I'm getting really sick of this nonsense. If I wanted to be threatened by schizophrenics all day, I would have applied for a job at C-pep or Hutchings.

In other news:

1) Mets lost. By one. Again. They've now lost five games this season and four of them have been by one run (the other was by two). I'm not going to be a fairweather fan - Delgado and Castro had super clutch homers - but jesus christ David Wright, what happened to you? I know your batting average says otherwise, but you're playing this year like a single-A late draft rookie. Stop being such a pansy whiner and hit the ball!

2) Sarah passed her driver's test! And she turns 24 tomorrow! I still congratulated her even though she thinks I have bursitis/whore's knees.

3) The Sponge-Tech sponge commercials are awesome. IT'S MY PUDDLE PAL!

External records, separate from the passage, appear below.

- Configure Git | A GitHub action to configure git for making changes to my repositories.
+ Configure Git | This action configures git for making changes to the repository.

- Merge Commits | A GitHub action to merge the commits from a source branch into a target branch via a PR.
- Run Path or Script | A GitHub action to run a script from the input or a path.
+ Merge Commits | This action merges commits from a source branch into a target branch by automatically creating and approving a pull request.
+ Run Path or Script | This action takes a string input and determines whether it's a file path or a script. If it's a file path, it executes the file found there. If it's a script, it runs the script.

4) I spent close to an hour last night googling, myspace and facebook searching and emailing former employees of the Chiefs to find out where the team hangs out after games. It's been futile thus far, but I'm going to find out - even if it means I stay at the stadium 'til everyone has left and follow the bus to the hotel. I swear I'm not a stalker.. I just want to rub elbows (and genitals) with baseball players. Is a hussie. Doesn't care at all. (Was given permission to have sexy times with Babyface or Reyes if the opportunity arises.)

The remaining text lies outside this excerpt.